Task statement
Go through the data and report each line that holds the string "transient".
Extracted entries Block Start
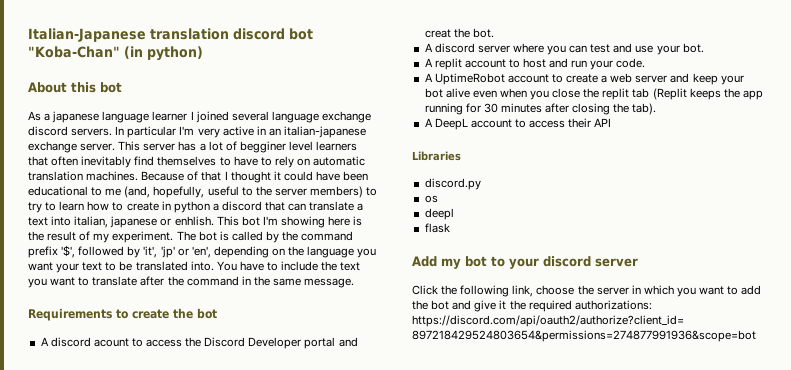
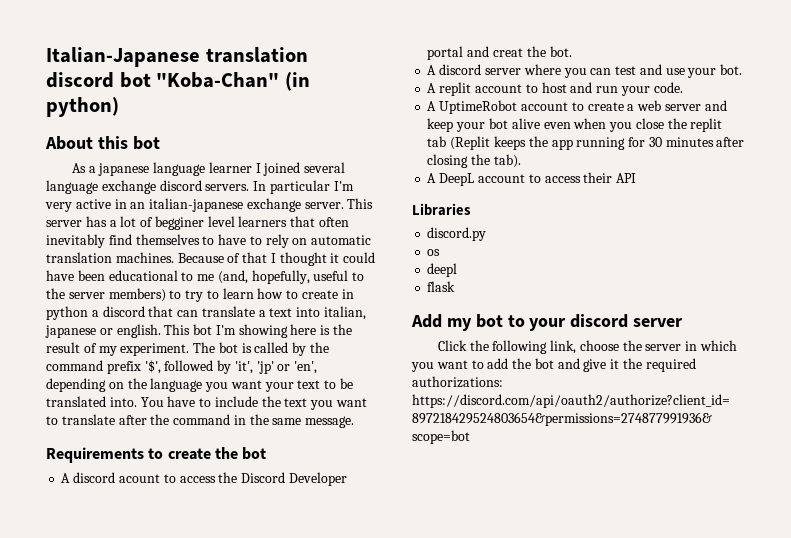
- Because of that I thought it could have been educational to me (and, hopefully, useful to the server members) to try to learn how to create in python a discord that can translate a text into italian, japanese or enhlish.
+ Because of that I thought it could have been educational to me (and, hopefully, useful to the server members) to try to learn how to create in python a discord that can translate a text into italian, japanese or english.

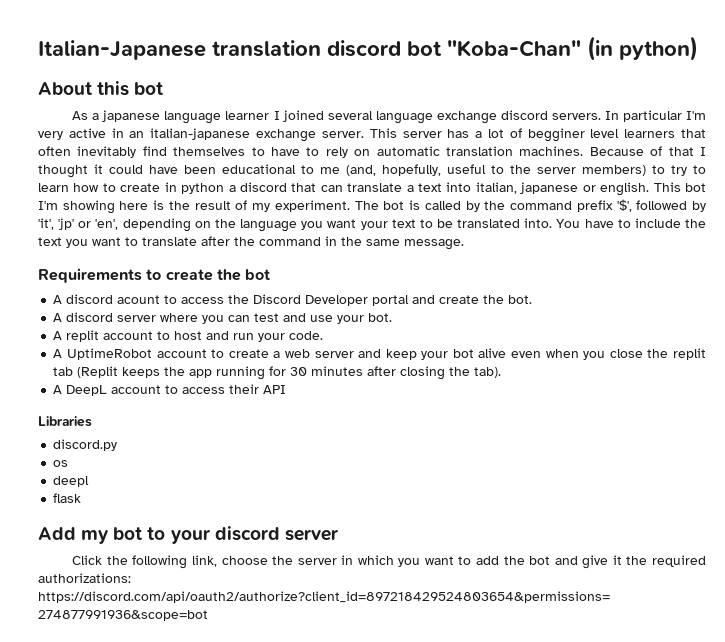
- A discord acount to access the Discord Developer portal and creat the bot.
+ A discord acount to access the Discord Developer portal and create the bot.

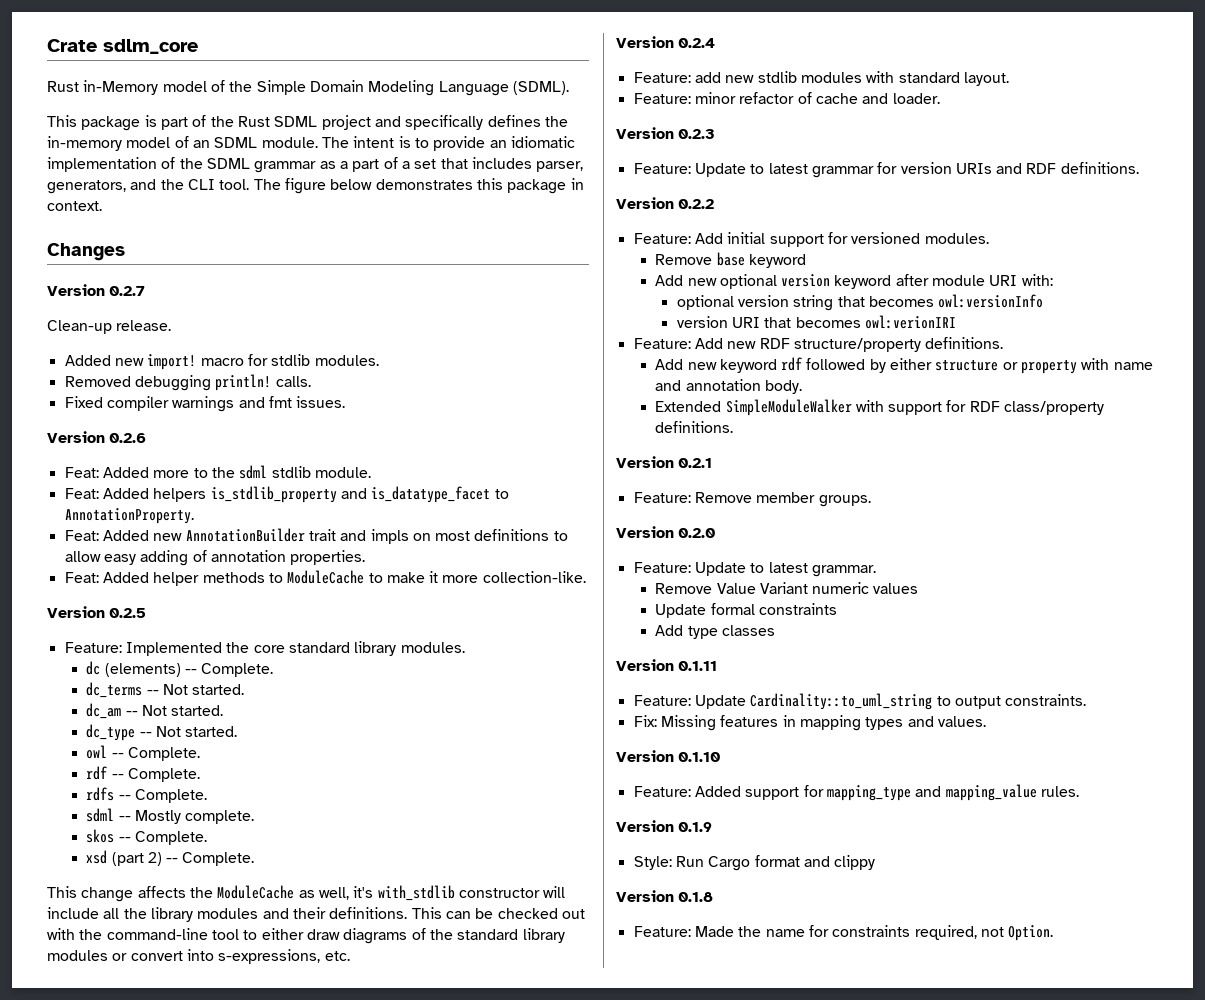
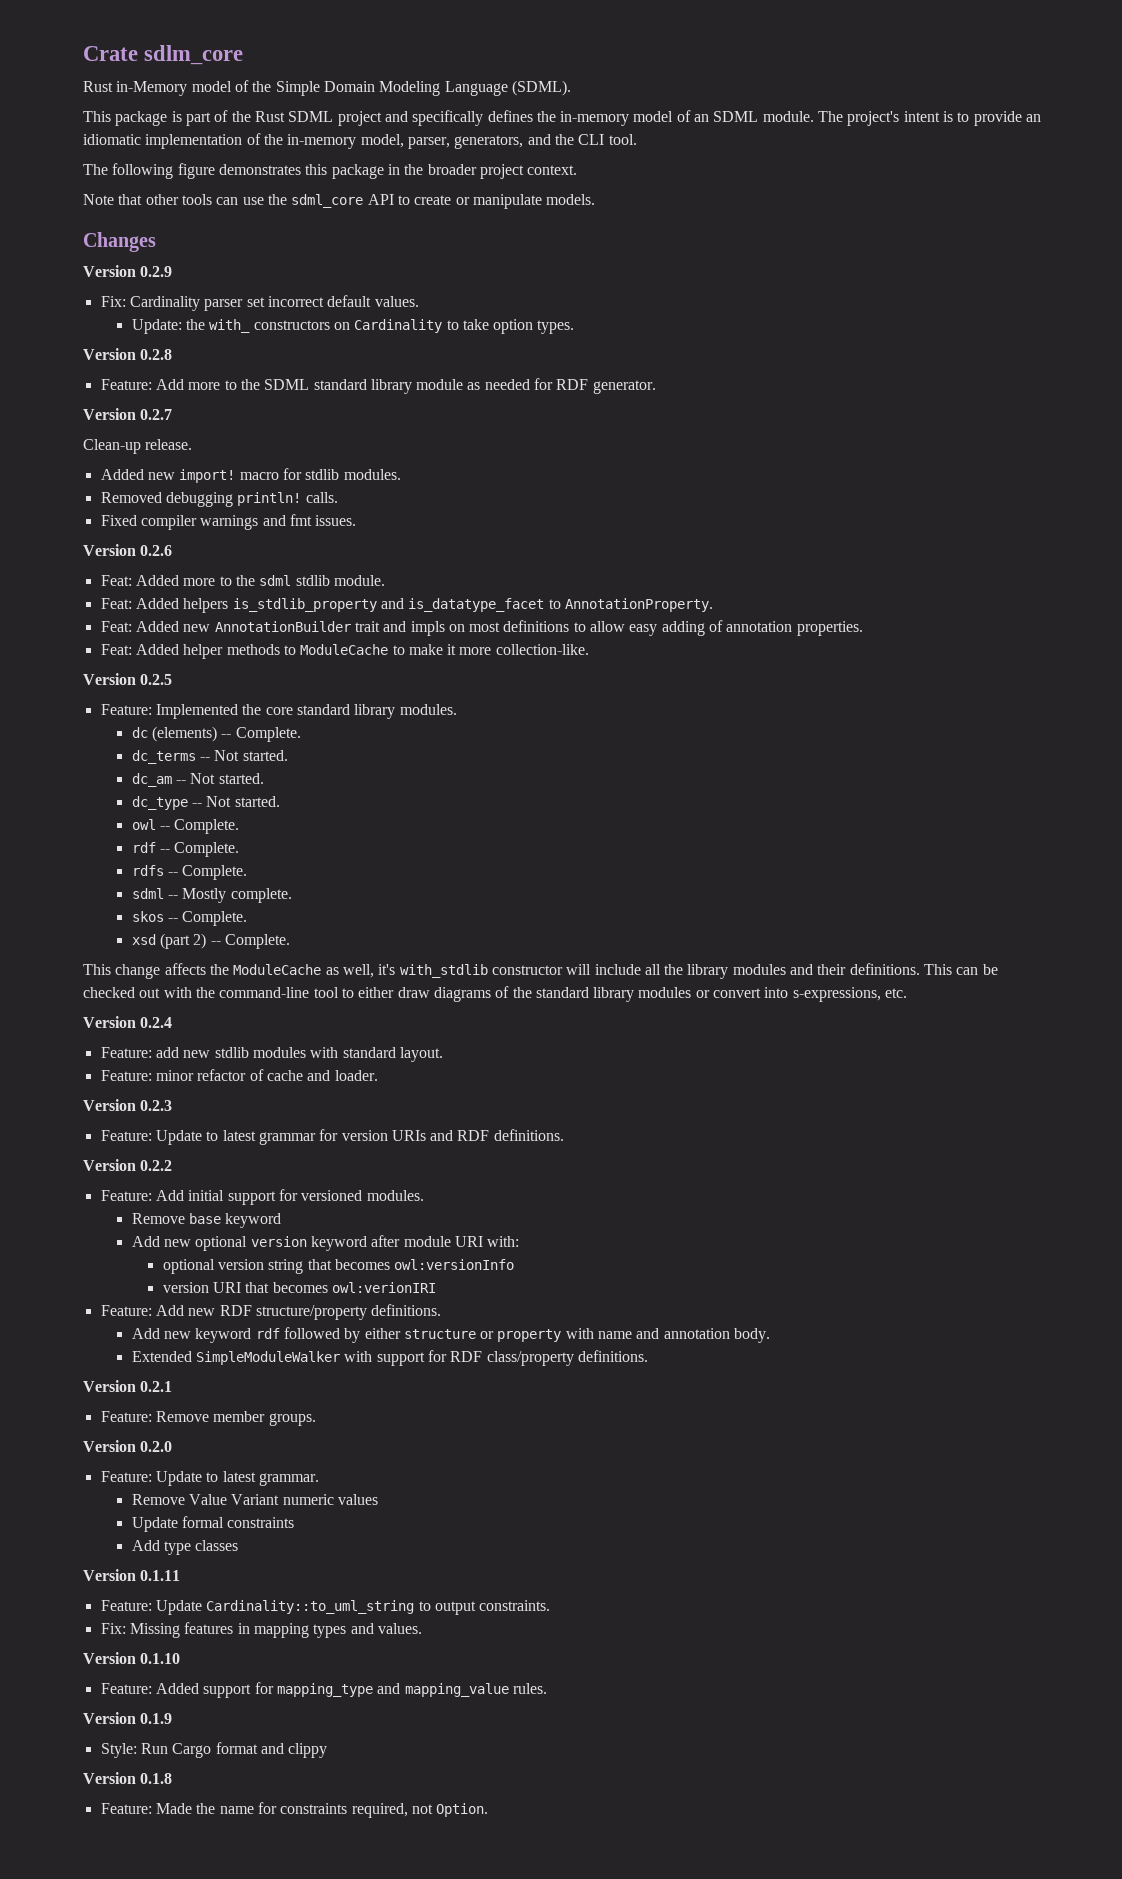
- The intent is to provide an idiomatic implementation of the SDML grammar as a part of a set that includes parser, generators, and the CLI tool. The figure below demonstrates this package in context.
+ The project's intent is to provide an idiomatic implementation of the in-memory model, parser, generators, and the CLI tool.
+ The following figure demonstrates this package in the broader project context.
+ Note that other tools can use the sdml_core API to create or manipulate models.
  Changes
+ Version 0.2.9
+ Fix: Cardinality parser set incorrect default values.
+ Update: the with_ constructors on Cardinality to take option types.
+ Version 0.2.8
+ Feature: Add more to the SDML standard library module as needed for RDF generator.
Extracted entries Block End
Extracted entries Block Start
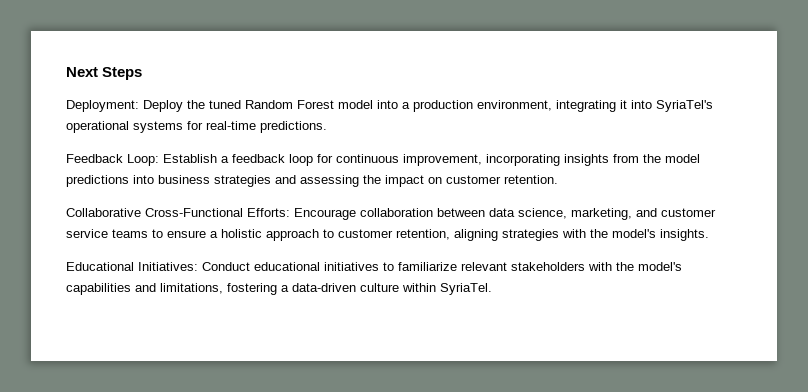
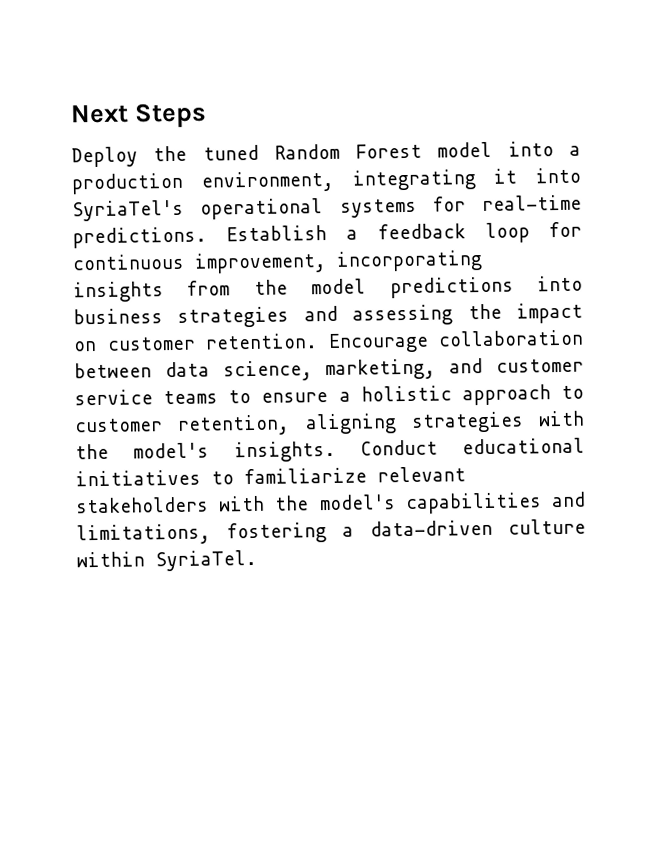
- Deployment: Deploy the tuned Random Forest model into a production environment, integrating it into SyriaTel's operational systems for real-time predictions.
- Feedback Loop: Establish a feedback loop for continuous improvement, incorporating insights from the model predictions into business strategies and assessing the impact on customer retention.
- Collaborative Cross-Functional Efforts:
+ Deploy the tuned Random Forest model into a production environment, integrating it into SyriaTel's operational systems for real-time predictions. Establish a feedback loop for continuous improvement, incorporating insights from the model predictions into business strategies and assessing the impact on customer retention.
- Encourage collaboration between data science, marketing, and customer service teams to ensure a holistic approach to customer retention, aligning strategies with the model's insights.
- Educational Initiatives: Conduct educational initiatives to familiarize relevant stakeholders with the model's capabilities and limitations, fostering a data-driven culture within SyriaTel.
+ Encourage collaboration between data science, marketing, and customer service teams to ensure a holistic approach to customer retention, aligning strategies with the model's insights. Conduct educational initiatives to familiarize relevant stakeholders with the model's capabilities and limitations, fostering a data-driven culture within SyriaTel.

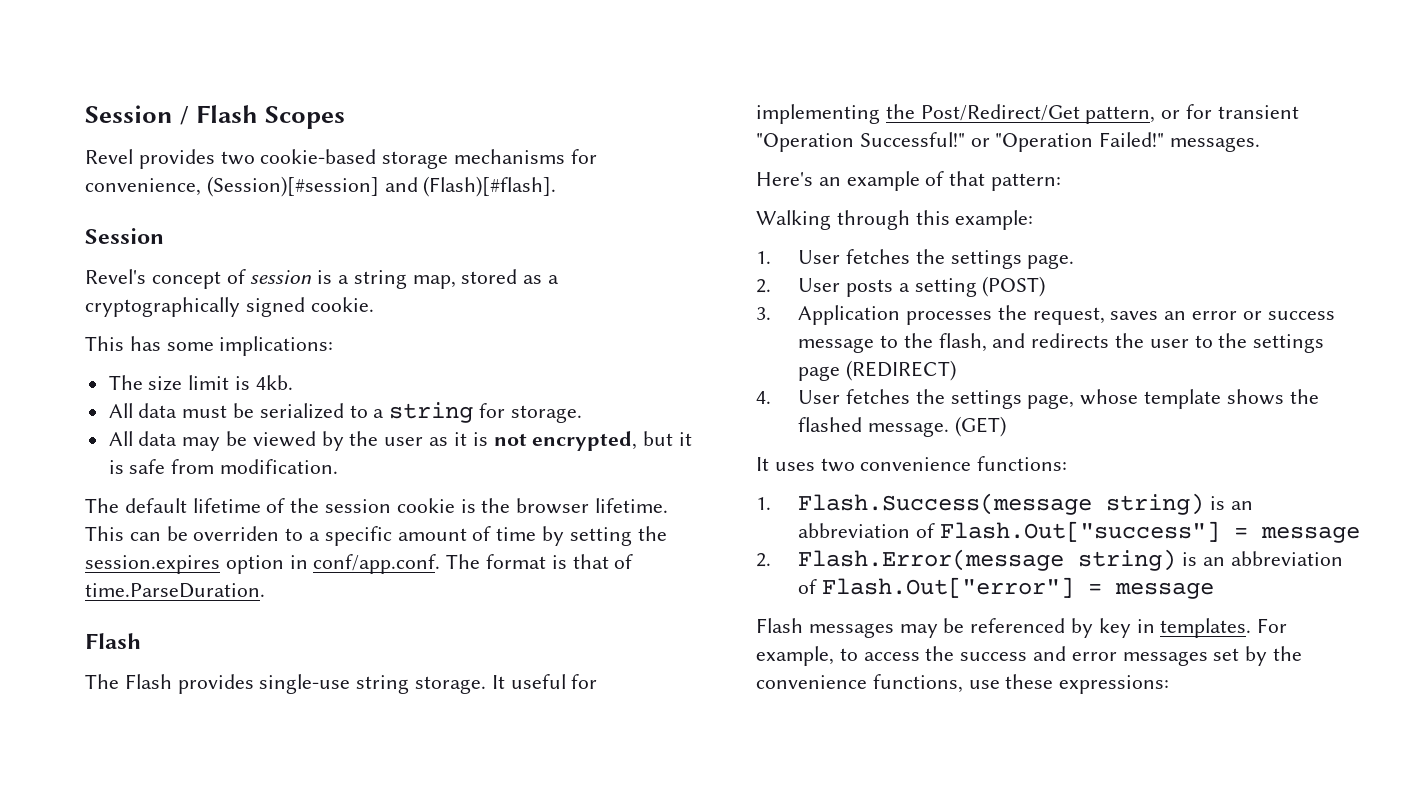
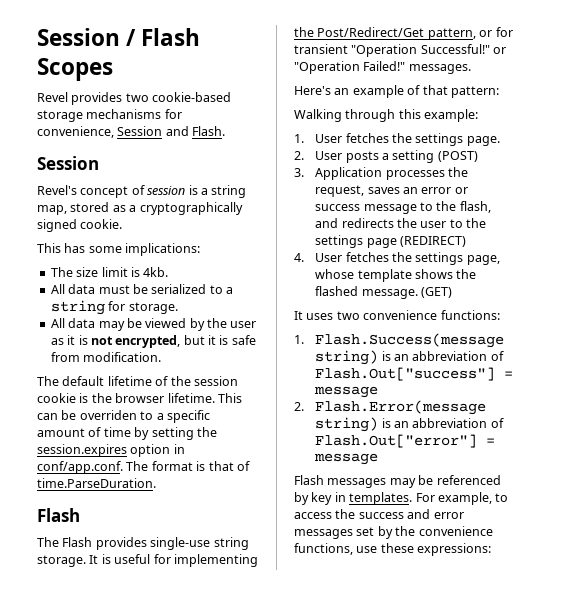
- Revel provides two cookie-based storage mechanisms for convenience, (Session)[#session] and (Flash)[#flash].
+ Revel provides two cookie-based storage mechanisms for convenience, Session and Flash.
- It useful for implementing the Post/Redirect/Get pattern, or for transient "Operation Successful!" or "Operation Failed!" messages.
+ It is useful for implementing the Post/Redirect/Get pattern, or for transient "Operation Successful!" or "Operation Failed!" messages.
Extracted entries Block End
Extracted entries Block Start
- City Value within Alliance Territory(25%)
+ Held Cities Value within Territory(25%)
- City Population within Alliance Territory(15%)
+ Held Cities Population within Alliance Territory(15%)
Extracted entries Block End
Written answer
- It useful for implementing the Post/Redirect/Get pattern, or for transient "Operation Successful!" or "Operation Failed!" messages.
+ It is useful for implementing the Post/Redirect/Get pattern, or for transient "Operation Successful!" or "Operation Failed!" messages.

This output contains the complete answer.